Task brief - Find the line with "(85, 84) none" in the data below, then restate it and all remaining lines exactly, adding nothing.

The data -
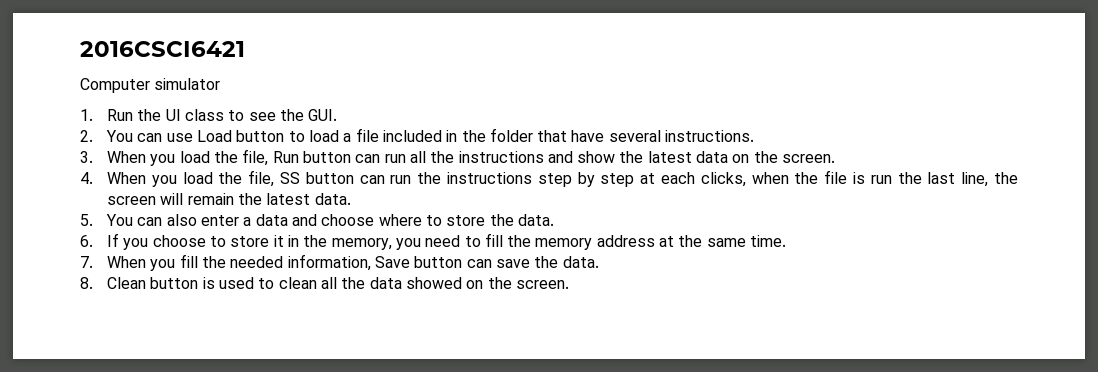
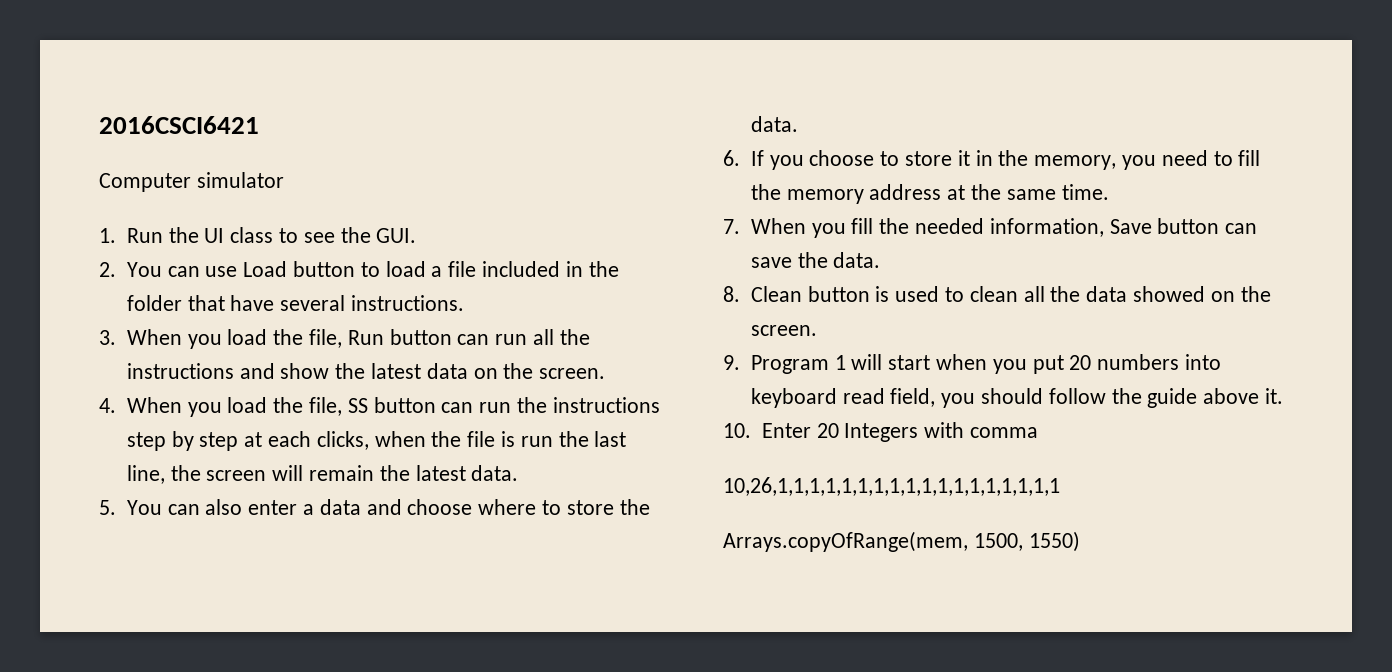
(569, 284) none -> [723,354,1221,374] [750,388,1283,408] [723,422,1038,442] [723,477,1060,496] [723,531,1080,552] // 9. Program 1 will start when you put 20 numbers into keyboard read field, you should follow the guide above it. // 10. Enter 20 Integers with comma // 10,26,1,1,1,1,1,1,1,1,1,1,1,1,1,1,1,1,1,1 // Arrays.copyOfRange(mem, 1500, 1550)

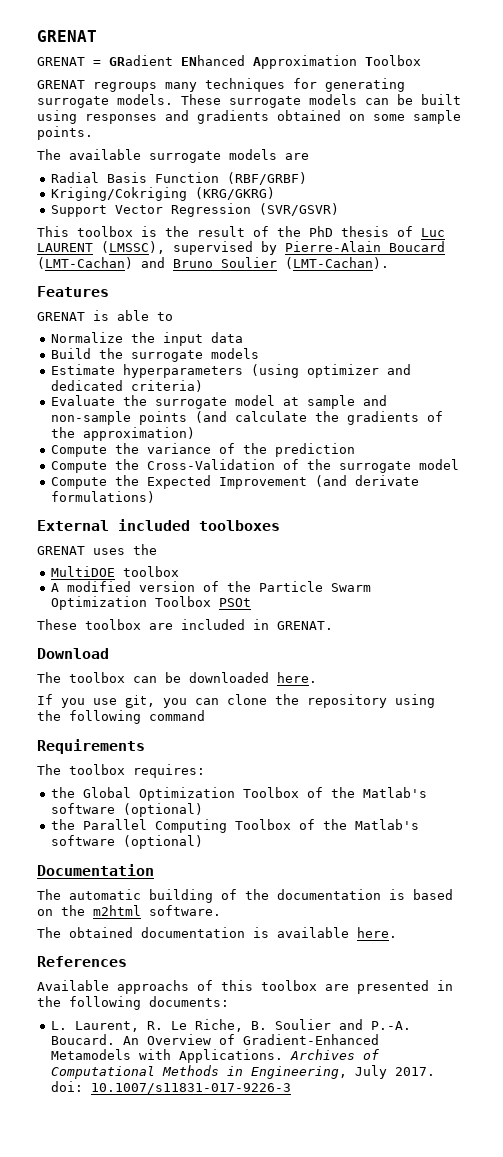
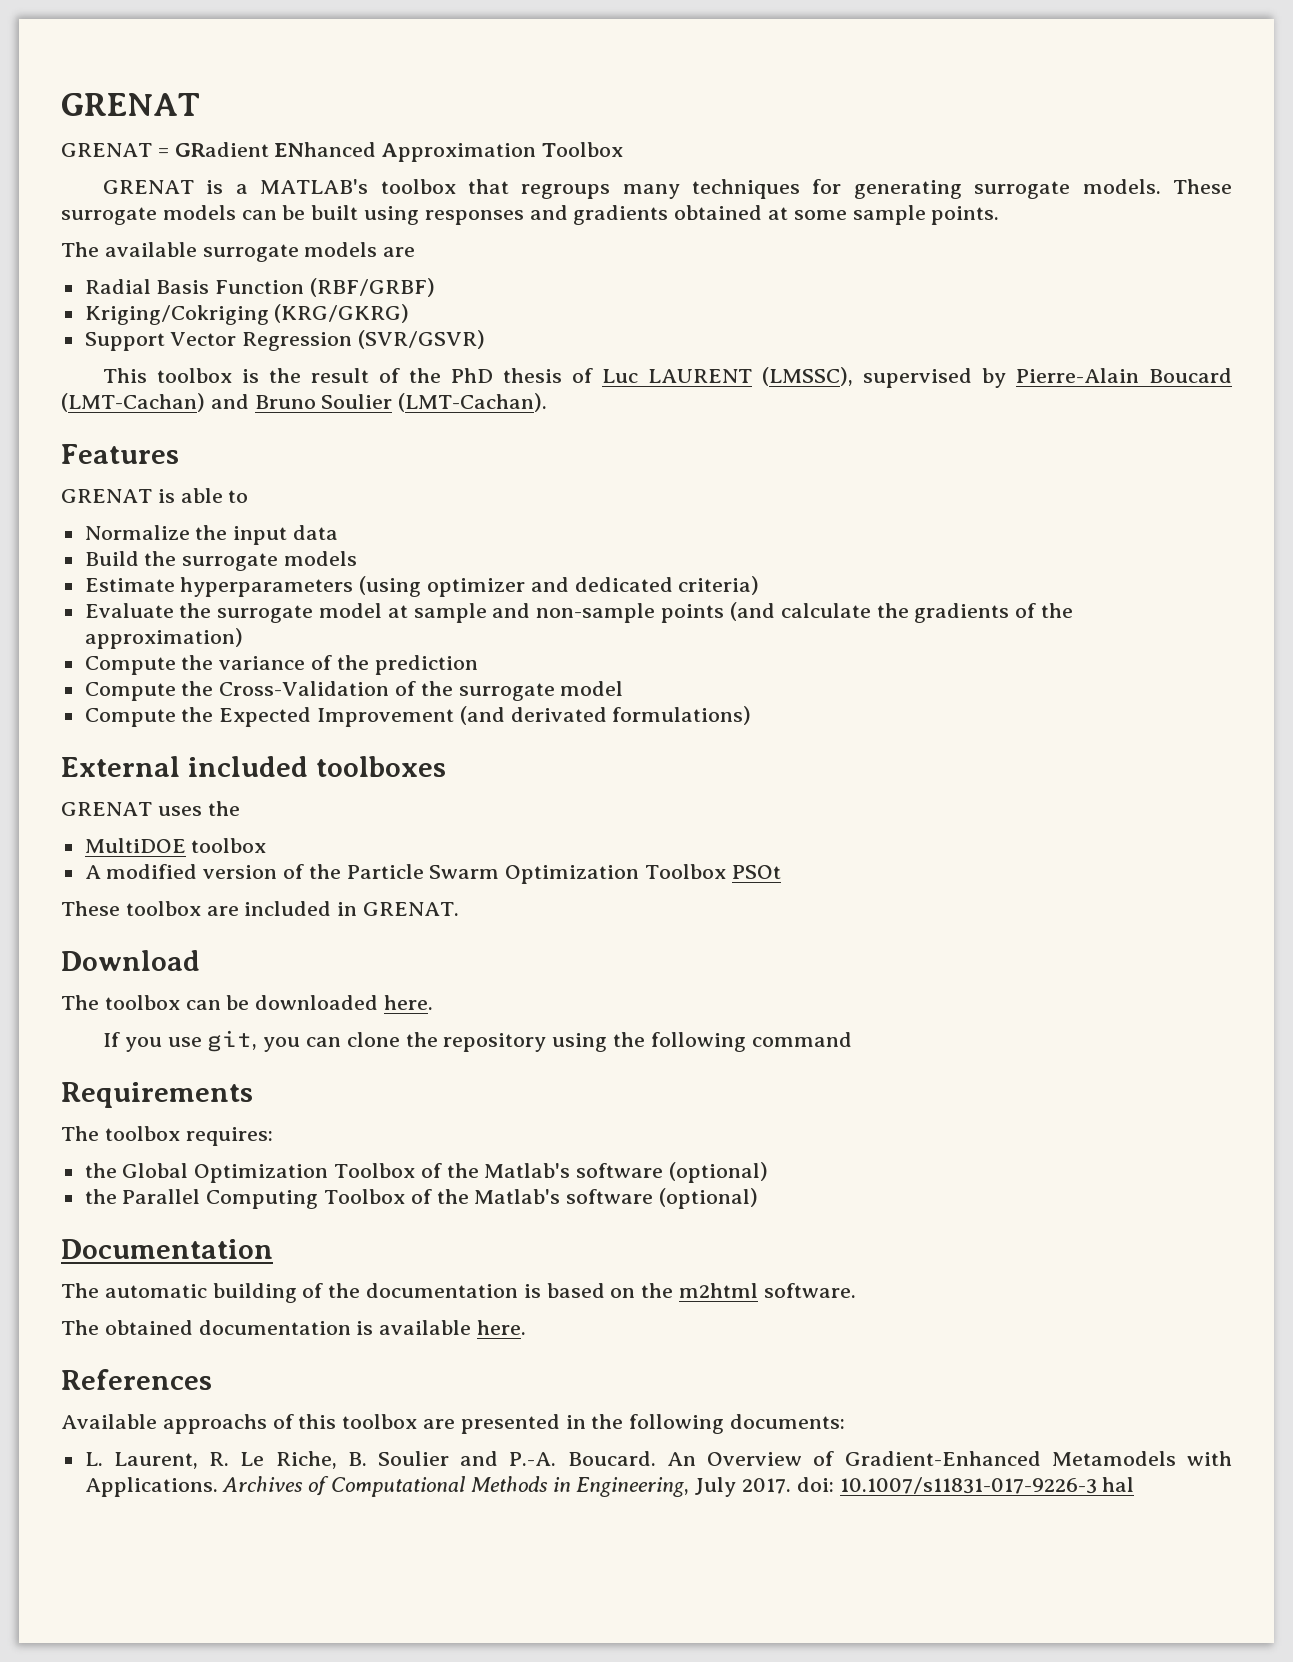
(85, 84) none -> [206,179,509,194] is a MATLAB's toolbox that
[349,114,365,121] on -> [768,207,789,220] at
[354,475,419,486] derivate -> [510,707,607,722] derivated
(291, 1088) none -> [1102,1477,1135,1492] hal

Solved exercise -
(85, 84) none -> [206,179,509,194] is a MATLAB's toolbox that
[349,114,365,121] on -> [768,207,789,220] at
[354,475,419,486] derivate -> [510,707,607,722] derivated
(291, 1088) none -> [1102,1477,1135,1492] hal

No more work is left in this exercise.